Two instances of the same bot ran today against the same shared safeagent_orders.db. They operated on different timelines — bot 1 entered the morning bull wave at 12:32, bot 2 was blocked by the broker's open-position check and entered later at 13:31. They never tried to fire the same request_id because they were acting on different bars.

The scenario where the db guard fires instead of the broker check: two bots on separate broker accounts, both wired to the same safeagent_orders.db, both reading the same bar signal at the same second. Bot 1 fires INSERT OR IGNORE for order:TQQQ:buy:6:2026-05-19T13:31:00-04:00 and wins the atomic write. Bot 2 fires the same insert — SQLite's INSERT OR IGNORE drops it silently. Bot 2 reads the row, sees PENDING (bot 1 hasn't settled yet), and proceeds to fire. Both orders land.

This is the gap. INSERT OR IGNORE + status check handles crash-retry cleanly. For true concurrent multi-agent deduplication, the status check needs to happen inside a transaction with a row-level lock, or the guard needs to be the hosted endpoint where the write is serialized server-side.
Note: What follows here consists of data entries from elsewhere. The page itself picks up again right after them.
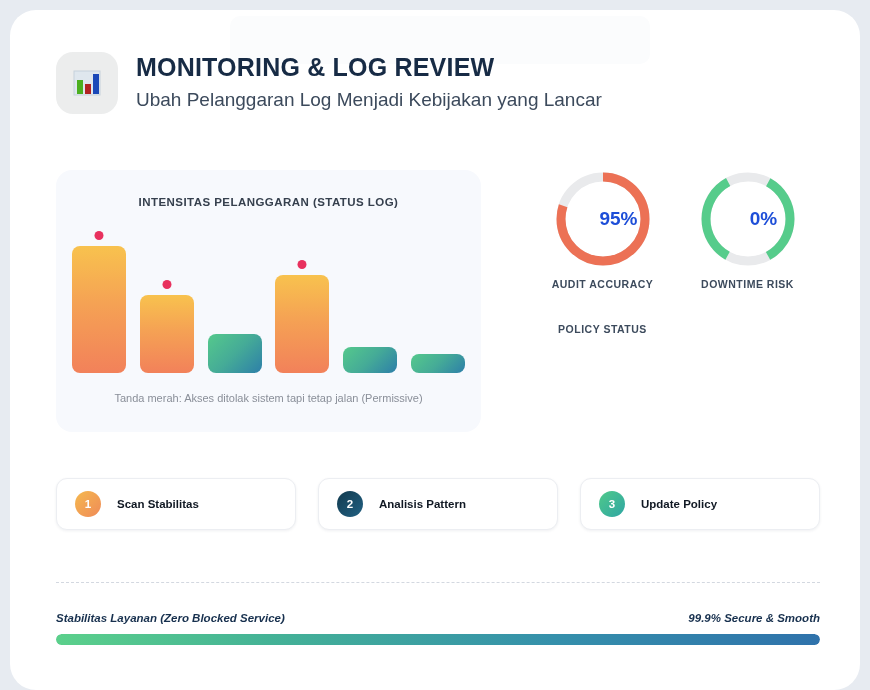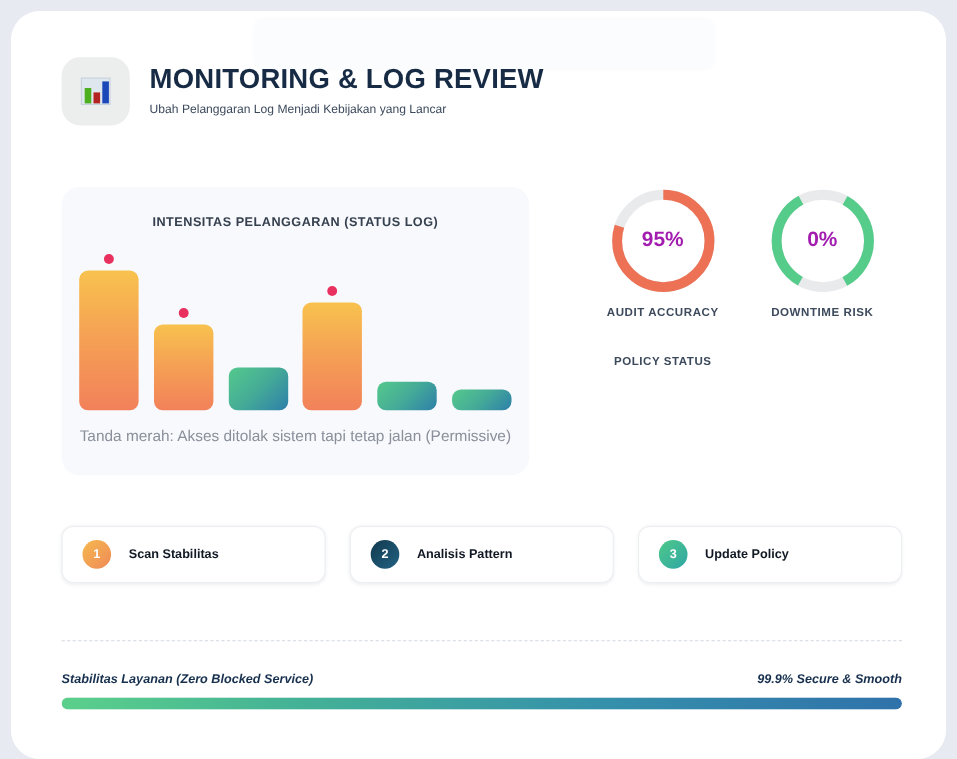"Ubah Pelanggaran Log Menjadi Kebijakan" #page-subtitle { font-size: 11px -> 19px }
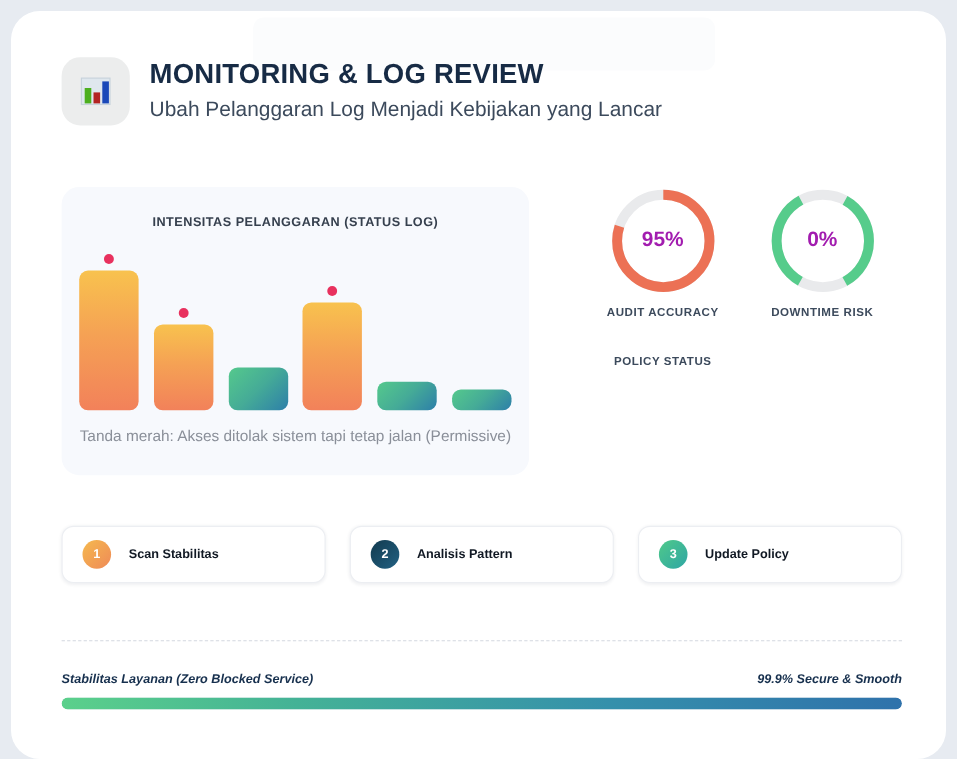"95%" .gauge-value { color: #a21caf -> #1d4ed8; left: 0 -> 16px }
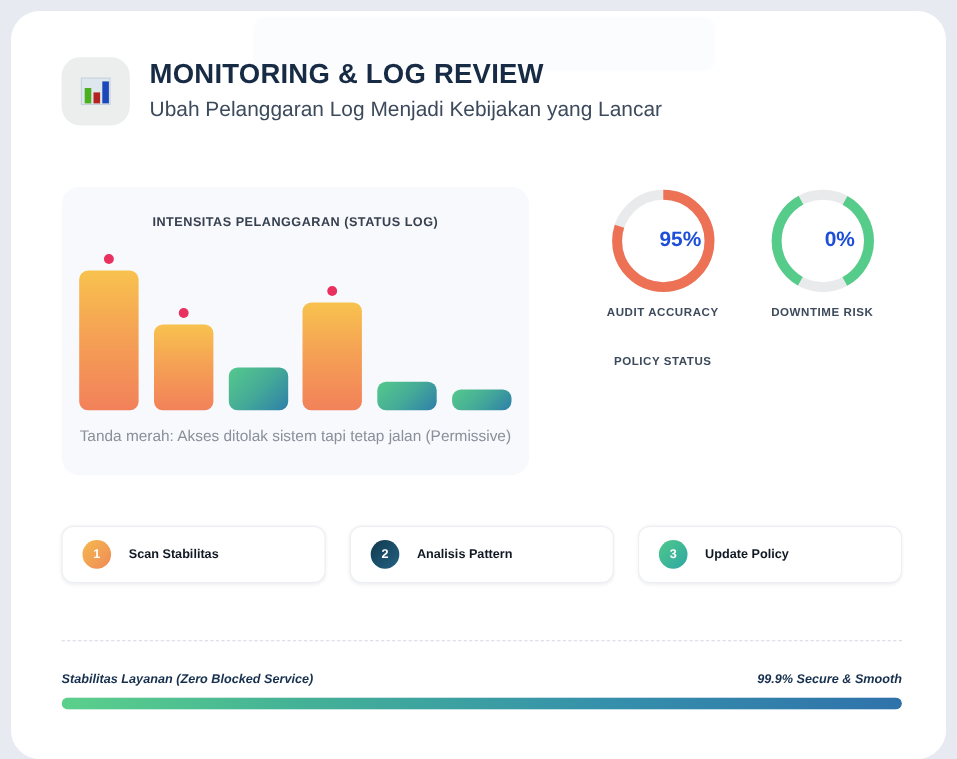"Tanda merah: Akses ditolak sistem" #chart-caption { font-size: 14px -> 11px }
The hosted /claim endpoint is that serialization layer.

---

Integration

Python (local db)

Copy the guard block from the source above into place_order_with_retry. Works with any broker. No network dependency.

CrewAI

from crewai import Agent
import sqlite3

guard_con = sqlite3.connect("safeagent_orders.db", check_same_thread=False)
# ... same guard pattern, keyed on tool_name + input hash + session_id

PR crewAIInc/crewAI#5822 adds pluggable idempotency backends. SafeAgent's SQLite schema is compatible.

x402 (hosted)

import requests

def claim(agent_id, action_type, scope, payment_header):
    r = requests.post(
        "https://safeagent-production.up.railway.app/claim",
        headers={"x-payment": payment_header, "Content-Type": "application/json"},
        json={"agent_id": agent_id, "action_type": action_type, "scope": scope}
    )
    return r.json()  # {"status": "COMMITTED"|"SKIP", "request_id": "..."}

---

Stack

DashClaw (attribution + approval) → decision_id
    └── SafeAgent (exactly-once guard) → request_id
            └── Mycelium Trails (on-chain receipt) → action_ref → Base/Arbitrum

Canonical action_ref derivation (aligned with APS, Nobulex, argentum-core):

import hashlib, struct

action_ref = hashlib.sha256(
    agent_id.encode('utf-8') +
    action_type.encode('utf-8') +
    scope.encode('utf-8') +
    struct.pack('>Q', timestamp_ms)
).hexdigest()

---

Deployment

Railway · Serverless OFF · always-on
PyPI: pip install safeagent-exec-guard
npm: npm install n8n-nodes-safeagent
MCP Registry: io.github.azender1/safeagent

---

License

MIT